First Impression

First impressions don’t always stick.

On Thursday afternoon during meet and greet at the Torres* retreat, one of the men in white** caught my attention.  He was tall, fit, stern, tattooed.  He looked mean.  My first impression—Oh, I hope I never run into him. 

From Friday through Sunday, I was sitting so that I could observe the man who had frightened me the night before without him knowing I was observing him.  Other than being present, he did not participate in any of the activities.  What’s going on in him?

I had prayed for him the night before and I prayed for him as the retreat went along.  I sensed a deep loneliness.  I still didn’t want to run into him in a dark alley but my feelings toward him were changing.

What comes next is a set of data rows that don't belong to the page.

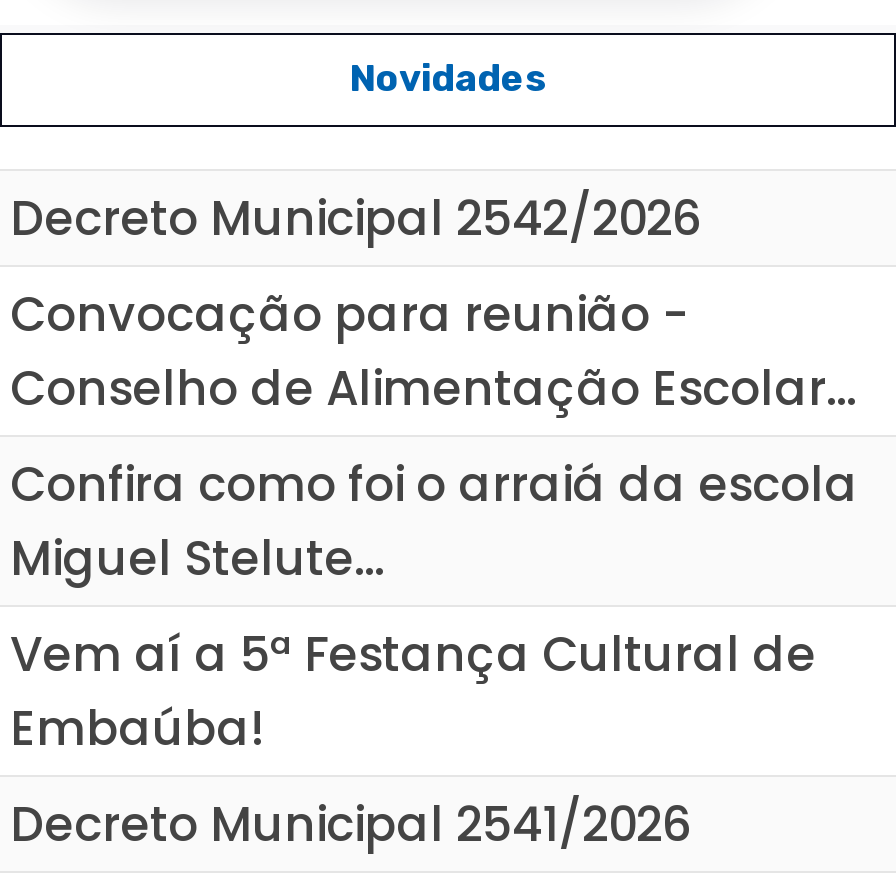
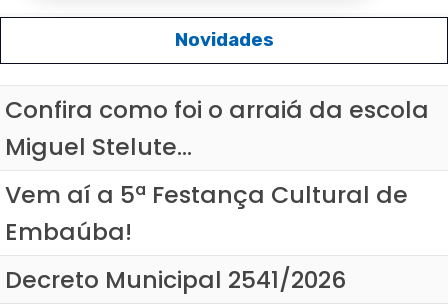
- Decreto Municipal 2542/2026
- Convocação para reunião -
- Conselho de Alimentação Escolar...
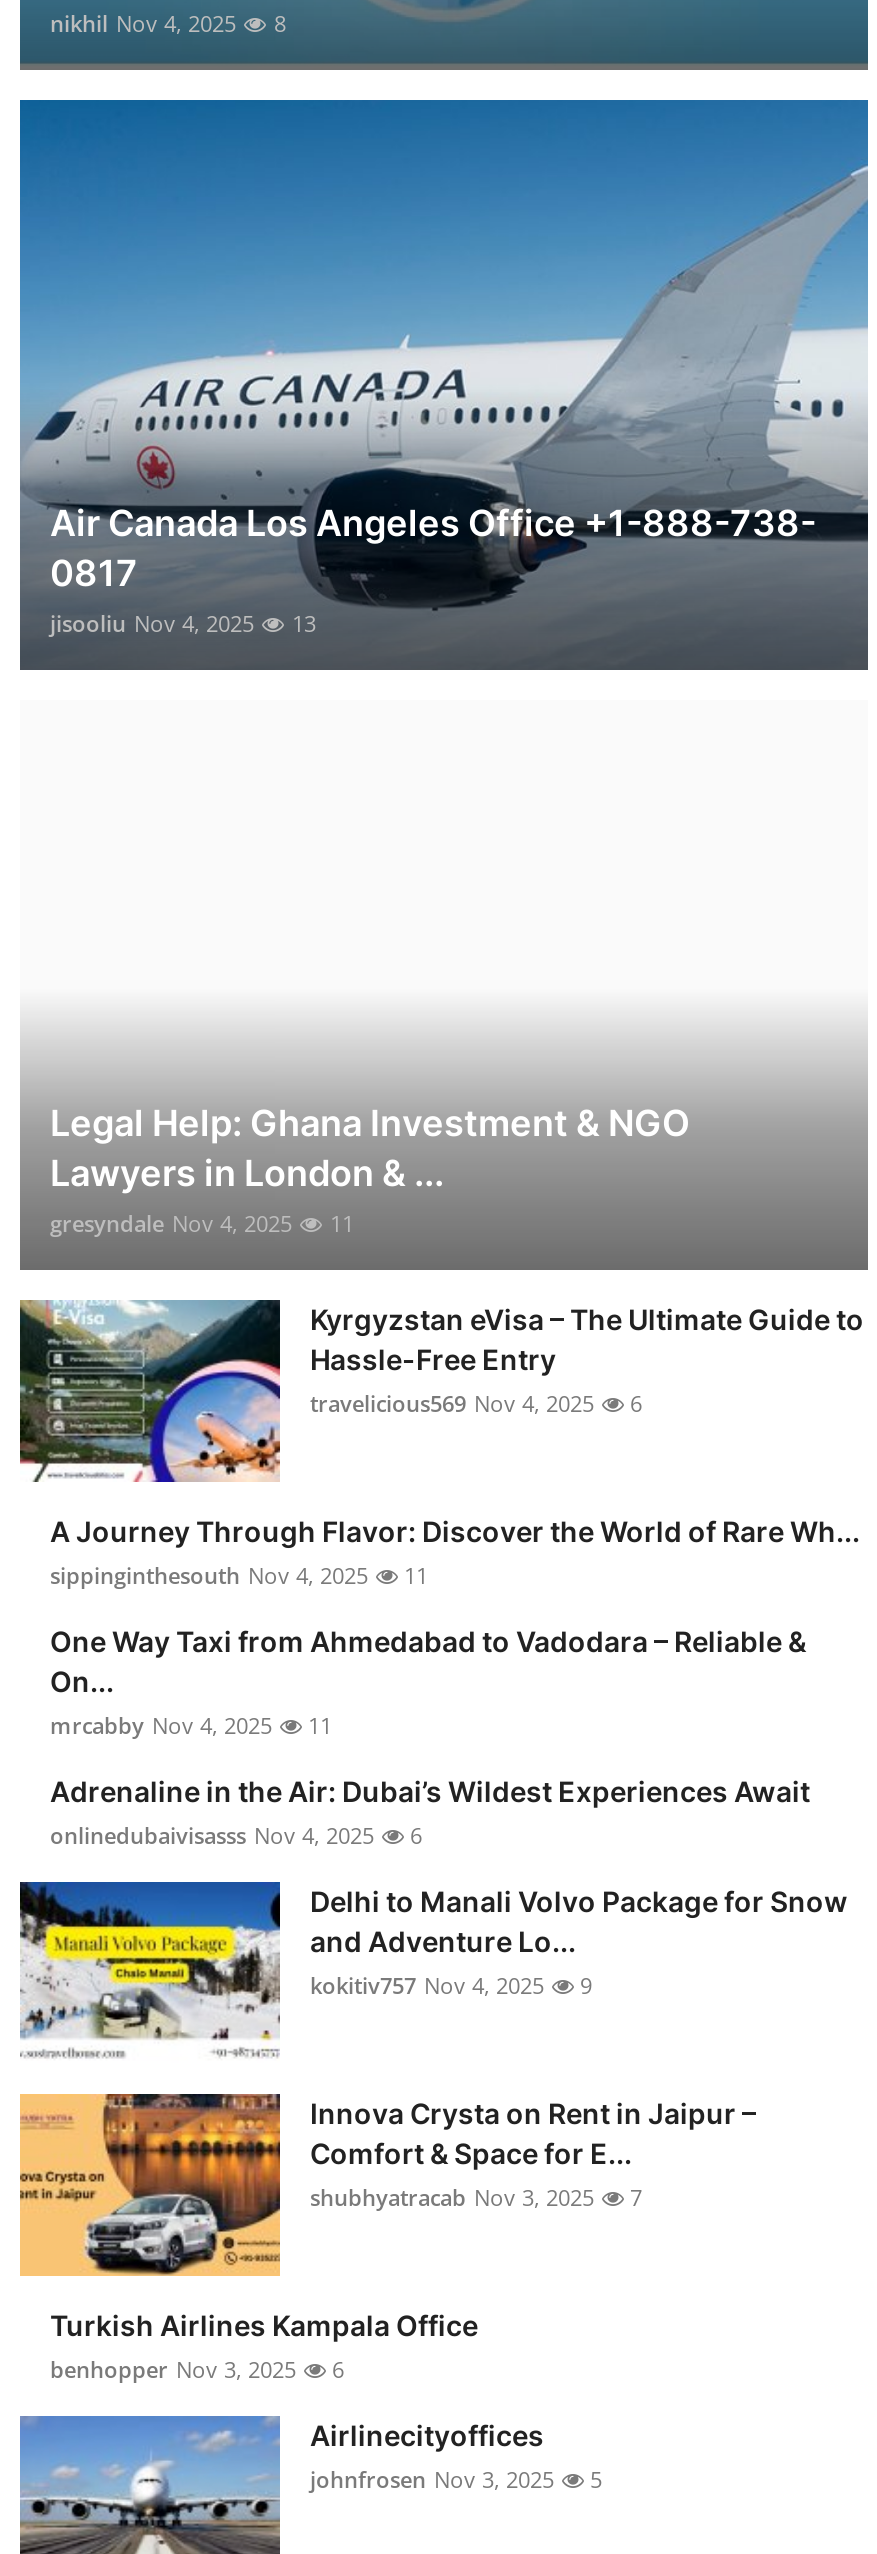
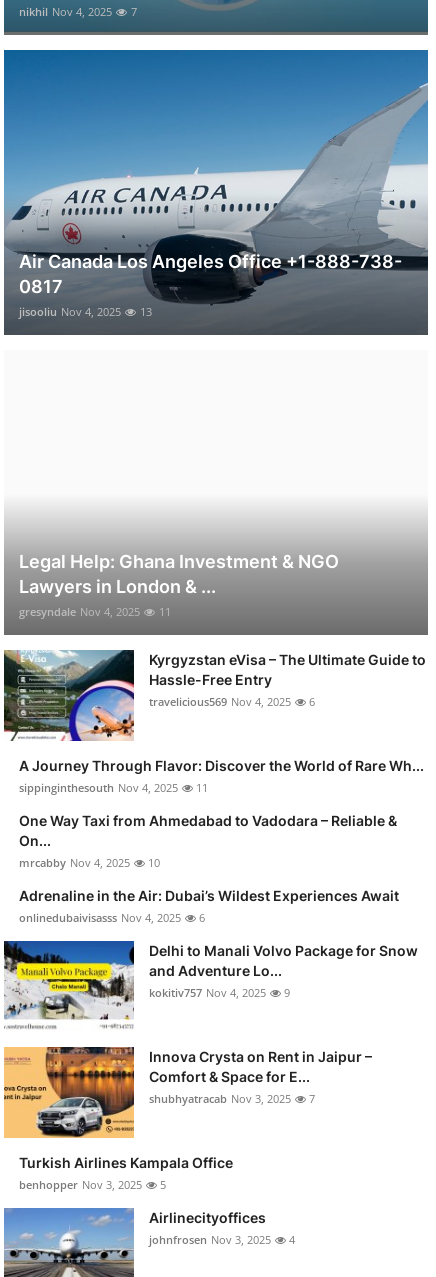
- nikhil Nov 4, 2025 8
+ nikhil Nov 4, 2025 7

- mrcabby Nov 4, 2025 11
+ mrcabby Nov 4, 2025 10

- benhopper Nov 3, 2025 6
+ benhopper Nov 3, 2025 5

- johnfrosen Nov 3, 2025 5
+ johnfrosen Nov 3, 2025 4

During the afternoon on Saturday, I thought maybe I detected his lips move during a hymn.  Saturday evening, the men in white were afforded an opportunity to make comments about their experience of the weekend.  When it was his turn, he said “I don’t believe in God.  I’ve never believed in God.  But something is happening.”

In our final session on Sunday, the men in white were given one last chance to make comments.  When it was his turn, he cried and couldn’t stop.  A brother in white hugged him while they sobbed in each other’s arms.

*Torres is a Texas State Prison near Hondo, Texas.

**In Texas prisons, all inmates wear white.